Miles to Go: The lithium deposits in Jammu & Kashmir is classified as “lithium inferred resources,” which signals there are many remaining steps before we know its true quality and recoverability. Required prospecting, test drilling, resource definition, feasibility studies means it could be years - even a decade - before recoverable lithium is extracted.
Climbing Up the Value Chain: The real economic prize for lithium extraction lies not just at the mine site, but further downstream. Simply exporting unprocessed natural resources leaves way too much value on the table. The need of the hour is significant expansion in domestic lithium processing and refining capabilities in India alongside mining.
The Cost Question: All else equal, a domestic lithium source of this scale will meaningfully decrease battery production costs. But “all else” is rarely equal. Whether the lithium from the J&K site will be economically recoverable is an open question.
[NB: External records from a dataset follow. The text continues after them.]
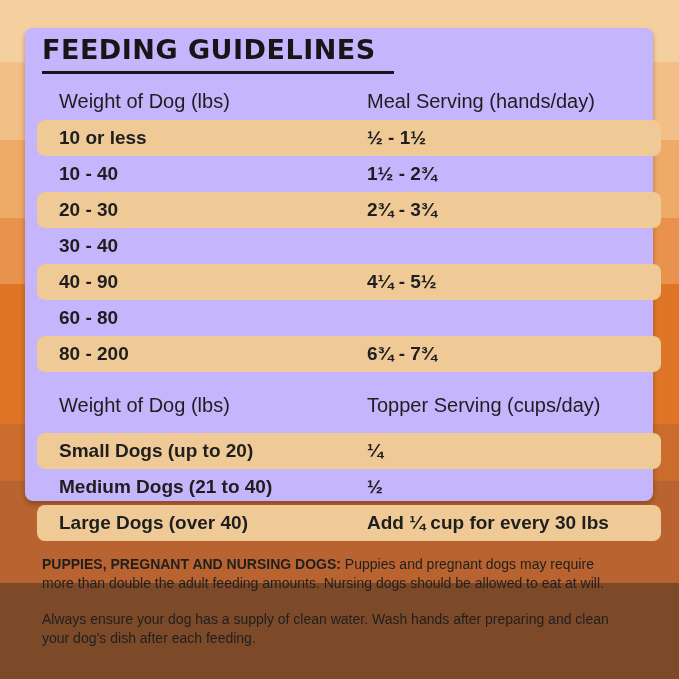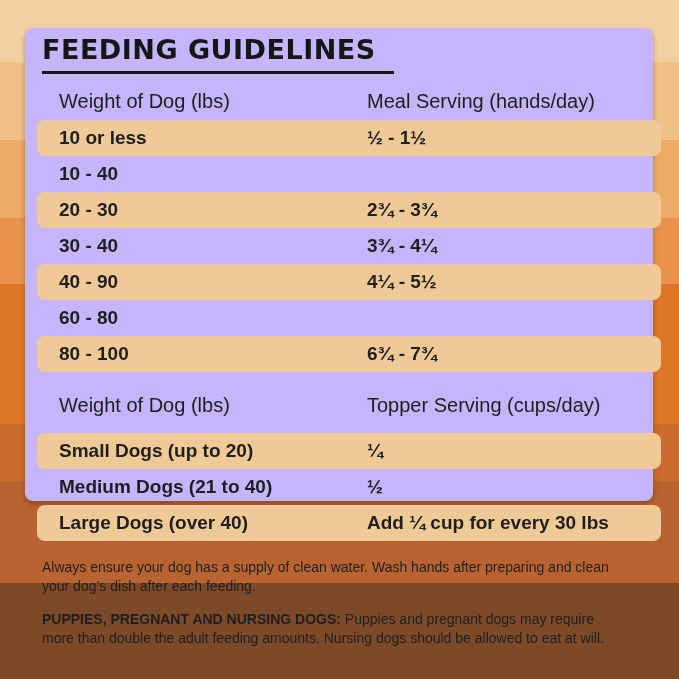--- a/index.html
+++ b/index.html
@@ -66,6 +66,7 @@
       </div>
       <div class="row">
         <div class="c1">10 - 40</div>
+        <div class="c2">1½ - 2¾</div>
       </div>
       <div class="row hl">
         <div class="c1">20 - 30</div>

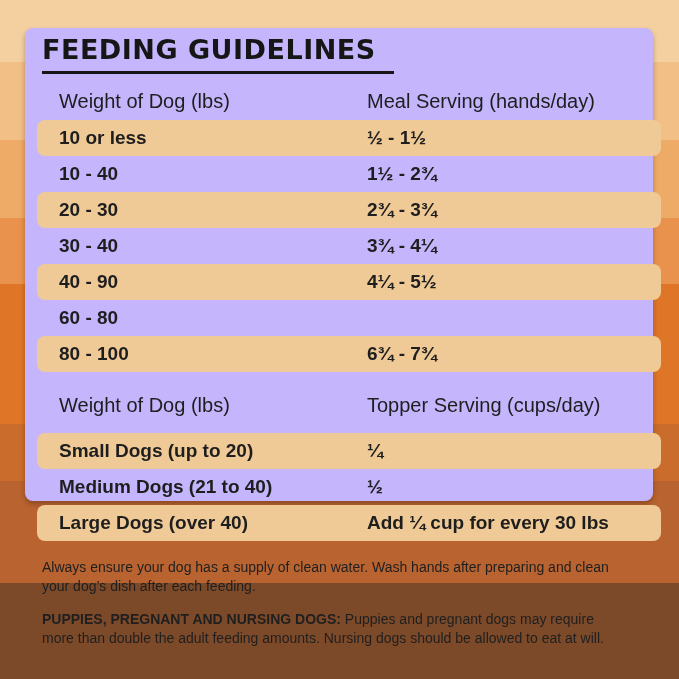--- a/index.html
+++ b/index.html
@@ -74,7 +74,6 @@
       </div>
       <div class="row">
         <div class="c1">30 - 40</div>
-        <div class="c2">3¾ - 4¼</div>
       </div>
       <div class="row hl">
         <div class="c1">40 - 90</div>

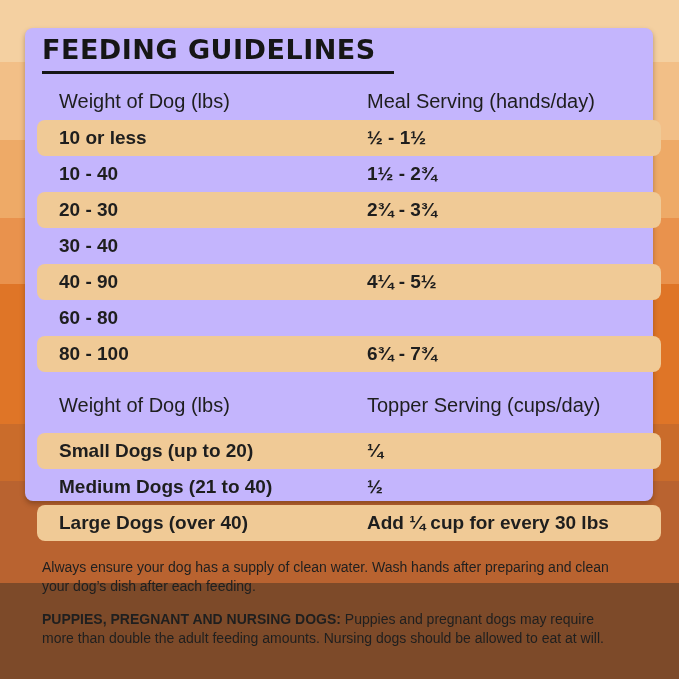--- a/index.html
+++ b/index.html
@@ -83,7 +83,7 @@
         <div class="c1">60 - 80</div>
       </div>
       <div class="row hl">
-        <div class="c1">80 - 100</div>
+        <div class="c1">80 - 200</div>
         <div class="c2">6¾ - 7¾</div>
       </div>
     </div>

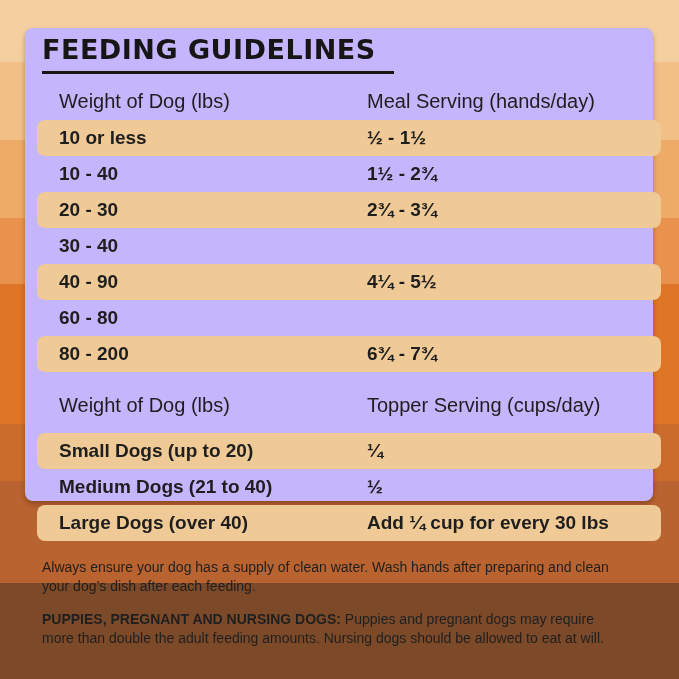--- a/index.html
+++ b/index.html
@@ -111,10 +111,10 @@
   </div>
 
   <div class="notes">
+    <div class="note note2"><span class="note-lead">PUPPIES, PREGNANT AND NURSING DOGS:</span><span> Puppies and pregnant dogs may require
+more than double the adult feeding amounts. Nursing dogs should be allowed to eat at will.</span></div>
     <div class="note note1">Always ensure your dog has a supply of clean water. Wash hands after preparing and clean
 your dog’s dish after each feeding.</div>
-    <div class="note note2"><span class="note-lead">PUPPIES, PREGNANT AND NURSING DOGS:</span><span> Puppies and pregnant dogs may require
-more than double the adult feeding amounts. Nursing dogs should be allowed to eat at will.</span></div>
   </div>
 
 </div>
The answer will depend on the lithium concentration within a high confidence interval, and the ability to separate the lithium from other metals like bauxite.
Ecological Concerns: Reasi District - like many parts of J&K - sits within an ecologically sensitive zone. Some local community members are already apprehensive about anticipated relocations and the impact on the surrounding environment from large scale lithium mining. Plans for remediation and community support will need to be developed concurrently with the project.
A Deeper Dive
Lithium 101
Before we dive further, let’s review some need-to-knows about Lithium.
A critical component of a critical component: With batteries representing up to 40% of the cost of EVs, and raw materials accounting for 77% of the cost of these lithium ion batteries, it is no surprise that lithium is often referred to as “white gold”. In a future that is increasingly electric, control of these battery metals will be analogous to controlling oil today.
Scarcity in abundance: Lithium is the lightest and technically the most abundant metal on the planet. However, extracting lithium in the right concentrations, and in a way that is economically feasible is a challenge. Moreover, it’s not just about finding enough lithium, but also the pace at which we find it. With battery demand projected to grow 6-7x by 2030 globally - including a 90%+ CAGR targeted for EVs in India through 2030 - the supply side has to deliver at record speed.
Guesstimates to Estimates: As with any type of mining, the evolution from reserves to actual production is filled with uncertainty and educated guesses. The process from initial reconnaissance to actual development take years, sometimes decades. Over the course of this time, geologists and mining engineers delineate what they think could be in the ground, what they think realistically is in the ground, what is actually in the ground, and how much of what is in the ground can one economically extract.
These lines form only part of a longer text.